11 . The apparatus of claim 10 , wherein all split modes allowed by the binary or triple split mode non-redundancy constraint are forced to be evaluated in the rate-distortion optimization.
12 . The apparatus of claim 10 , wherein only the first binary or triple split mode of the texture-based split prediction set is forced to be evaluated in the rate-distortion optimization.
13 . The apparatus of claim 10 , wherein at least the first horizontal binary or triple split mode and the first vertical binary or triple split mode of the texture-based split prediction set are forced to be evaluated in the rate-distortion optimization.
14 . The apparatus of claim 8 , wherein the binary or triple split mode non-redundancy constraint depends on a binary or triple tree depth of the block.
15 . A non-transitory computer readable storage medium storing program code instructions that, when executed by a processor, cause the processor to perform:
determining a split mode based on a rate-distortion optimization using a texture-based split prediction set obtained for a block, wherein determining the split mode comprises adapting the texture-based split prediction set according to a binary or triple split mode non-redundancy constraint, wherein the binary or triple split mode non-redundancy constraint disallows split modes for a block so that at most one series of spatial divisions of the block provides a given set of boundaries within the block; and
encoding the block using the determined split mode.
16 . The non-transitory computer readable storage medium of claim 15 , wherein the texture-based split prediction set comprises for at least one split mode possible for the block, an indicator indicating whether the at least one split mode is likely to be chosen for the block during the rate-distortion optimization.
17 . The non-transitory computer readable storage medium of claim 16 , wherein adapting the texture-based split prediction set according to the binary or triple split mode non-redundancy constraint comprises:
checking, for split modes from the texture-based split prediction set that are likely to be chosen for the block during the rate-distortion optimization, if the split modes are allowed by the binary or triple split mode non-redundancy constraint; and
if none of the split modes from the texture-based split prediction set that are likely to be chosen for the block during the rate-distortion optimization are allowed by the binary or triple split mode non-redundancy constraint, forcing at least one split mode allowed by the binary or triple split mode non-redundancy constraint to be evaluated in the rate-distortion optimization.

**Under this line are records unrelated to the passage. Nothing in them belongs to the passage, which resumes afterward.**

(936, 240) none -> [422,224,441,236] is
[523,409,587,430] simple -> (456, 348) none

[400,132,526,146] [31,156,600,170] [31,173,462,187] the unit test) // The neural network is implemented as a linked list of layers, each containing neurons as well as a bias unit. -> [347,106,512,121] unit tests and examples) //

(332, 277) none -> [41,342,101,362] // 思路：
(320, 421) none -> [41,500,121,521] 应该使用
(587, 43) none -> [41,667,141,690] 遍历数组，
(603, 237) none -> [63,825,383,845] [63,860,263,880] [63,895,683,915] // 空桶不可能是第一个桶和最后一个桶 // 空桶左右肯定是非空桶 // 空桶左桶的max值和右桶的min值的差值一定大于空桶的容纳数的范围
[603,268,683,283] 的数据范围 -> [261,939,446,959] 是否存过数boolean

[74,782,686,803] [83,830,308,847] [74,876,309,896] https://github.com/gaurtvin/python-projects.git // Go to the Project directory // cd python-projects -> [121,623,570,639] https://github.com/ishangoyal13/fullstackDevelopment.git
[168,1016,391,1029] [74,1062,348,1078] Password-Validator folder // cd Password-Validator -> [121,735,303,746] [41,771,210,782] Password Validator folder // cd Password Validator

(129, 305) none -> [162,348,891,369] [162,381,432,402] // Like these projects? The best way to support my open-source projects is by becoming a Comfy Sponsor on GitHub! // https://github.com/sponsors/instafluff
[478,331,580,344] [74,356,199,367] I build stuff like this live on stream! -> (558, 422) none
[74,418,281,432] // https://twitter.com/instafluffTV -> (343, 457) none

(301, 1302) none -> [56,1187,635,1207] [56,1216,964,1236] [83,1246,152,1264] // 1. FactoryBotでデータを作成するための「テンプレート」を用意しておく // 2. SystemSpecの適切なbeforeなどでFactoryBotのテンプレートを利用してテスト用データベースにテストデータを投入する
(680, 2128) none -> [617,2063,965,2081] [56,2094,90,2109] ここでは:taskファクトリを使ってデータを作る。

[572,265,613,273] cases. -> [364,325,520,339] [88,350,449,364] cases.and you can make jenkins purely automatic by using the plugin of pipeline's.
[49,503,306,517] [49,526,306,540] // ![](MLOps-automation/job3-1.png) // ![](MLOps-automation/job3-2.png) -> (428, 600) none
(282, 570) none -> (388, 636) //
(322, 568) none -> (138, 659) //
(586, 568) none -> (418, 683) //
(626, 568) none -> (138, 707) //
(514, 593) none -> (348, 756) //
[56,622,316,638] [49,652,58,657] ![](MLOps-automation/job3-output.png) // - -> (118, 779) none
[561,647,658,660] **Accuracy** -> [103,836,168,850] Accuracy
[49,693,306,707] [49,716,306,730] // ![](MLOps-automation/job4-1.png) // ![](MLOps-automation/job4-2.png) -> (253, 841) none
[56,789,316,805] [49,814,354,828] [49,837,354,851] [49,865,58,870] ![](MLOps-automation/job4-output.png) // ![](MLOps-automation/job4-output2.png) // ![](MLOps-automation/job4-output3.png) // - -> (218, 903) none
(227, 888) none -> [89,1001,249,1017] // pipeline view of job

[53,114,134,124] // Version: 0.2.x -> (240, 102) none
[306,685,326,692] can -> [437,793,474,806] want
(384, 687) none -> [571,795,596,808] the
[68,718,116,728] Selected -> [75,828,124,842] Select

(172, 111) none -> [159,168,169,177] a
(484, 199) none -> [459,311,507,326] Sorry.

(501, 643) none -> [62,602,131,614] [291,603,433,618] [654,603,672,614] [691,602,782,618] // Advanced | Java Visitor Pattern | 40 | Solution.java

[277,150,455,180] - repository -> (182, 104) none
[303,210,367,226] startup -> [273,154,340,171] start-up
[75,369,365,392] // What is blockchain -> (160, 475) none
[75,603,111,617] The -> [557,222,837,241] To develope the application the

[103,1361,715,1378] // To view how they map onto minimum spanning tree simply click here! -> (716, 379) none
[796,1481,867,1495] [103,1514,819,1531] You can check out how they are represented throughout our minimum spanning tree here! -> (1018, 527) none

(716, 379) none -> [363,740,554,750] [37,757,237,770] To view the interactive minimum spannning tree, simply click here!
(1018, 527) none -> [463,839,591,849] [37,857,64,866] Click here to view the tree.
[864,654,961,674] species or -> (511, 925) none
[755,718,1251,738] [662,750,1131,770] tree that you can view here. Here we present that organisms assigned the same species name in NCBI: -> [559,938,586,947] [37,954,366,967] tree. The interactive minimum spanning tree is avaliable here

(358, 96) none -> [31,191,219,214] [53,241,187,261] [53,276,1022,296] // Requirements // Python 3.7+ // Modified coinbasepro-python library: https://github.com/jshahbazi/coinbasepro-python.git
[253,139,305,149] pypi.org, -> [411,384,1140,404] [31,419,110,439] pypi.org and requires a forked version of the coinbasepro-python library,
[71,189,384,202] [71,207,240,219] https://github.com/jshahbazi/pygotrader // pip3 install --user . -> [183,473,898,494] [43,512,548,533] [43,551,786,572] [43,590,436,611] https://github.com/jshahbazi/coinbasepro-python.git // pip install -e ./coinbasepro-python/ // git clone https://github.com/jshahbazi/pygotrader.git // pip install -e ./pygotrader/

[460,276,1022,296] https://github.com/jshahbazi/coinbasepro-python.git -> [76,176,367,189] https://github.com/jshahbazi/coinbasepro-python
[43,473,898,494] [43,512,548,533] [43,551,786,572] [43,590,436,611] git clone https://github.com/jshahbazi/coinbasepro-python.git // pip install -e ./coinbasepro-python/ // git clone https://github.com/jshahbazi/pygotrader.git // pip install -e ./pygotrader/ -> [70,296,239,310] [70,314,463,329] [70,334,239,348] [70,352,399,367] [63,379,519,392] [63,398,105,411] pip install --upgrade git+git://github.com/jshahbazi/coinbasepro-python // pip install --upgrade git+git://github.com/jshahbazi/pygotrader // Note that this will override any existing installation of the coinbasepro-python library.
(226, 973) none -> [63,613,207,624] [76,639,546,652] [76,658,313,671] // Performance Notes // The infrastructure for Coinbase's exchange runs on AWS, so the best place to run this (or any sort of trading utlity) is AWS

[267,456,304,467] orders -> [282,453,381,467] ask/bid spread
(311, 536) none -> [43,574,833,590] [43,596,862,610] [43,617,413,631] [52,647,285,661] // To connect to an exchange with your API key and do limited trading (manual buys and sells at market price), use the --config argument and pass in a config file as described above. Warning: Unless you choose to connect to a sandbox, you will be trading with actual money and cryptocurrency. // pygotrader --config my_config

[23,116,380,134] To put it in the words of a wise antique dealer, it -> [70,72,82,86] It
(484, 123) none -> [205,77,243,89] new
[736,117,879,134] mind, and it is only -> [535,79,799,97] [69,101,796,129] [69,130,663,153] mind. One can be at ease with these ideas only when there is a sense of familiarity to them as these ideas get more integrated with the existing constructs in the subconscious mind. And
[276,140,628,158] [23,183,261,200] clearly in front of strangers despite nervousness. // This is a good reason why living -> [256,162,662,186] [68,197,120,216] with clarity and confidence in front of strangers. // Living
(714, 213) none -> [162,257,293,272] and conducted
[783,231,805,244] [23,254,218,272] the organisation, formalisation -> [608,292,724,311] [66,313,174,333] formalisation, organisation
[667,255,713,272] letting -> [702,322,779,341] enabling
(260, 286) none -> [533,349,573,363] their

18 . The non-transitory computer readable storage medium of claim 17 , wherein all split modes allowed by the binary or triple split mode non-redundancy constraint are forced to be evaluated in the rate-distortion optimization.
19 . The non-transitory computer readable storage medium of claim 17 , wherein only the first binary or triple split mode of the texture-based split prediction set is forced to be evaluated in the rate-distortion optimization.
20 . The non-transitory computer readable storage medium of claim 17 , wherein at least the first horizontal binary or triple split mode and the first vertical binary or triple split mode of the texture-based split prediction set are forced to be evaluated in the rate-distortion optimization.